3. Only Lovers Left Alive (2013): Tom Hiddleston as a vampire, with his shirt off. Need another reason? If the previous film had you shedding a tear or two, think of this indie film by Jim Jarmusch as recovery medicine. Showcasing the love story between two ancient vampires, Adam and Eve, who have all eternity to themselves, the film is a delicately prepared work of art. Watch it and press replay.
Variation: You can also enjoy Interview With A Vampire which is Anne Rice’s Gothic 1976 masterpiece of the same name and has Tom Cruise, Brad Pitt and Antonio Banderas in leading roles or the Gary Oldman starring adaptation of Bram Stoker’s Dracula by Francis Ford Coppola, if you’re into more mainstream Hollywood stuff.
4. Edward Scissorhands (1990): Another love story, this time between a small town girl and a Frankenstein’s monster. A simple but an elegant tale of unrequited love, alienation and despair, this is perhaps one of Tim Burton’s finest films and the one where Johnny Depp’s acting prowess shines the brightest (he says only 169 words in the entire movie). The film isn’t perfect, but then again, most beautiful things never are.
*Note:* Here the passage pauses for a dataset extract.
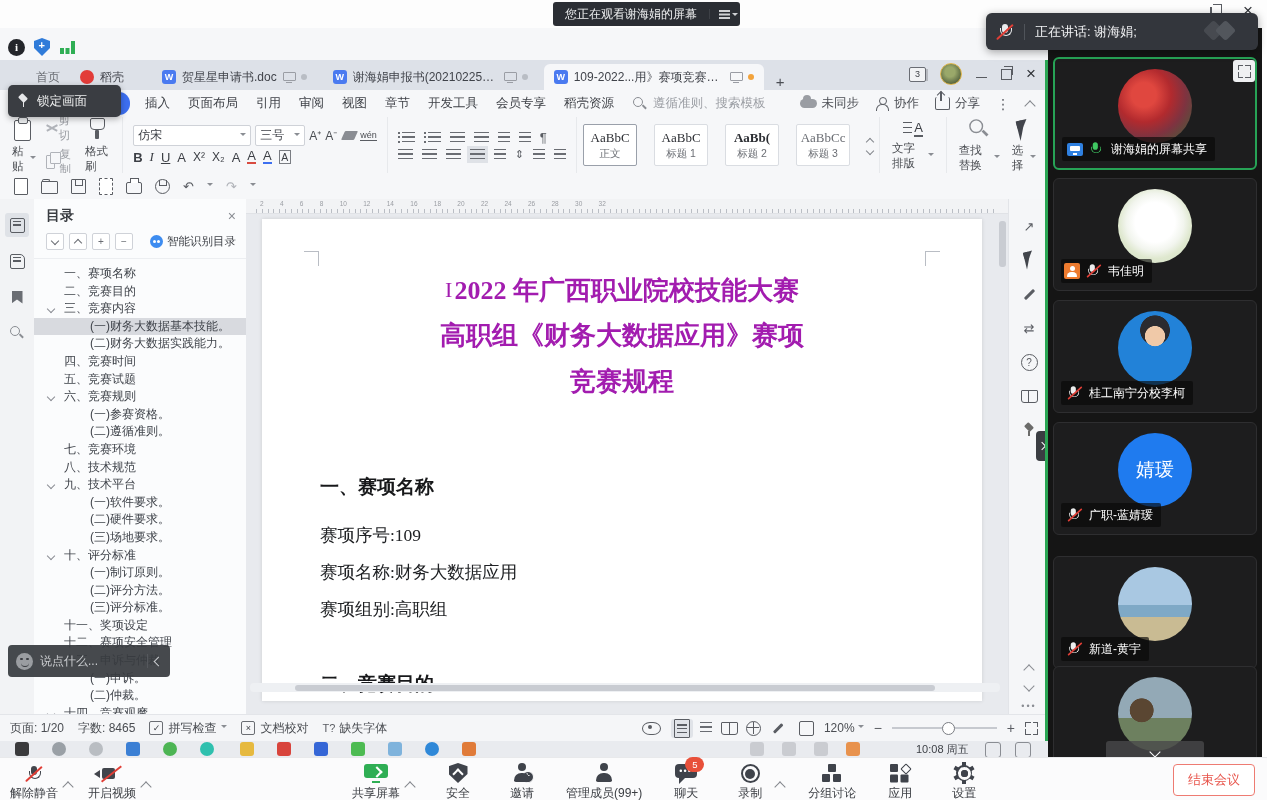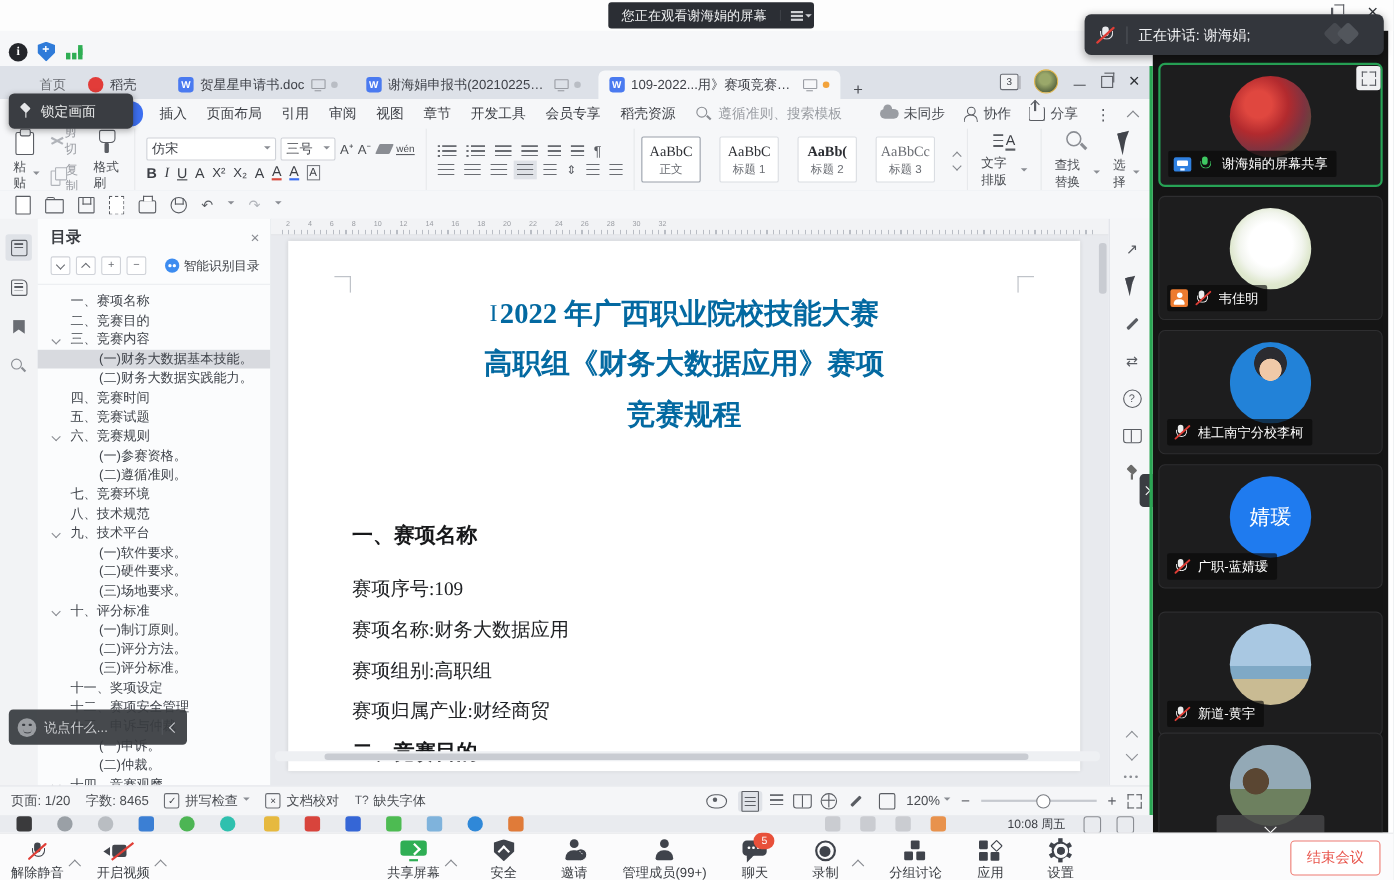"I2022 年广西职业院校技能大赛" .doc-title { color: #0369a1 -> #a21caf; line-height: 36px -> 46px }
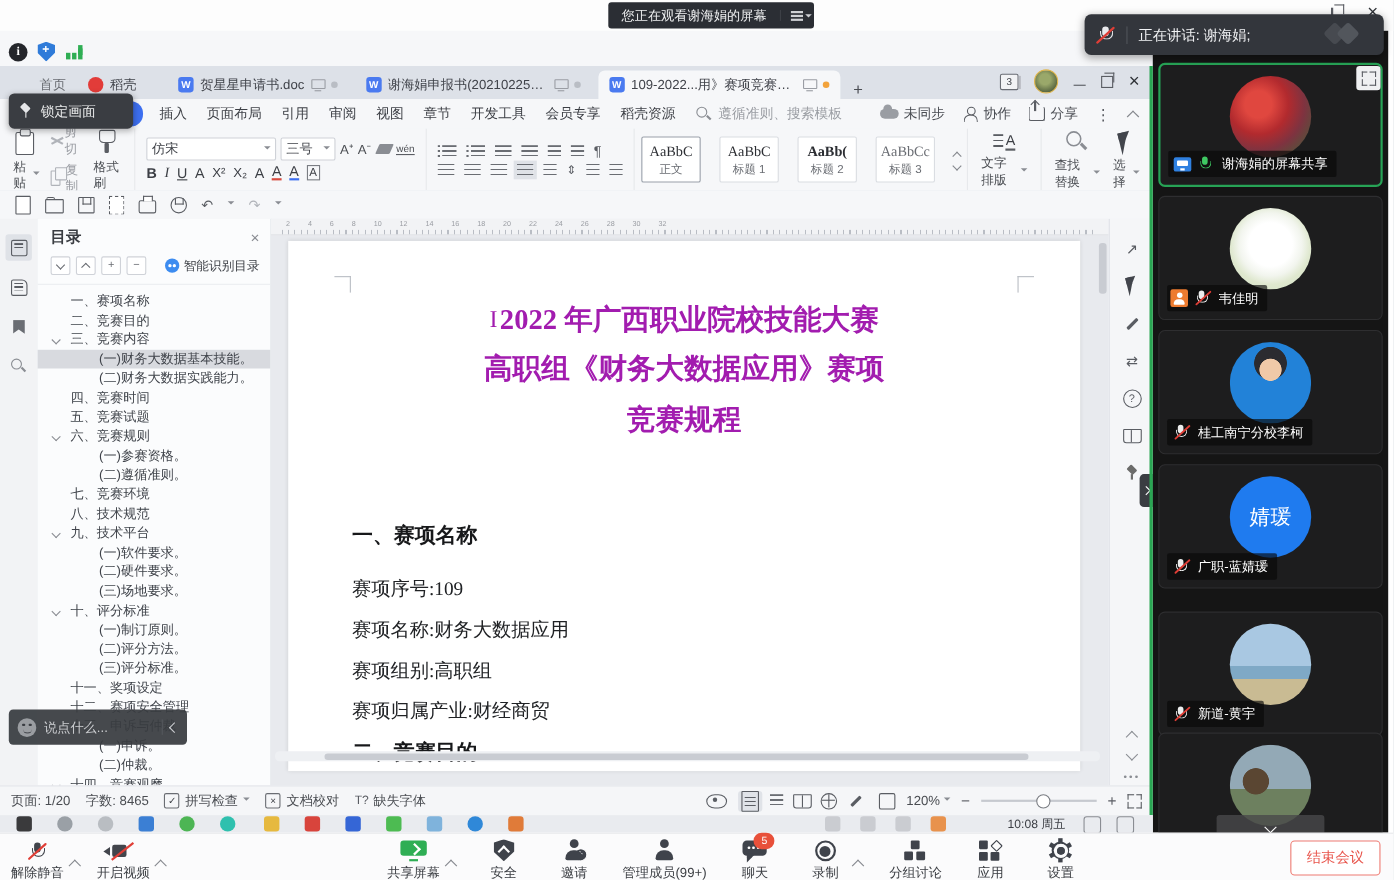"赛项归属产业:财经商贸" div.doc-line { html: <div>赛项归属产业:财经商贸</div> -> none }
5. The Labyrinth (1986): According to FanFiction.net, the David Bowie hit has over 8.9k stories dedicated to it. Although not well-received when it was first released, the film has acquired a cult following over the years, with even a manga devoted to it. The storyline is simple: It’s Sarah’s turn for babysitting, and in a moment of impulse and impetuosity, she wishes her baby brother to be taken away by the goblins. Sarah must now confront the smoking hot Goblin King, Jareth and navigate his labyrinth to save her brother. Filled with riddles, allusions, a variety of colourful characters and a brilliant masquerade scene, The Labyrinth, directed by Jim Henson is a richly layered fantasy tale of growing up and sexual maturity. Plus it doesn’t hurt that David Bowie does his own singing and dancing here.
So you want to get terrified and entertained at the same time? These movies promise a heady dose of thrills and chills!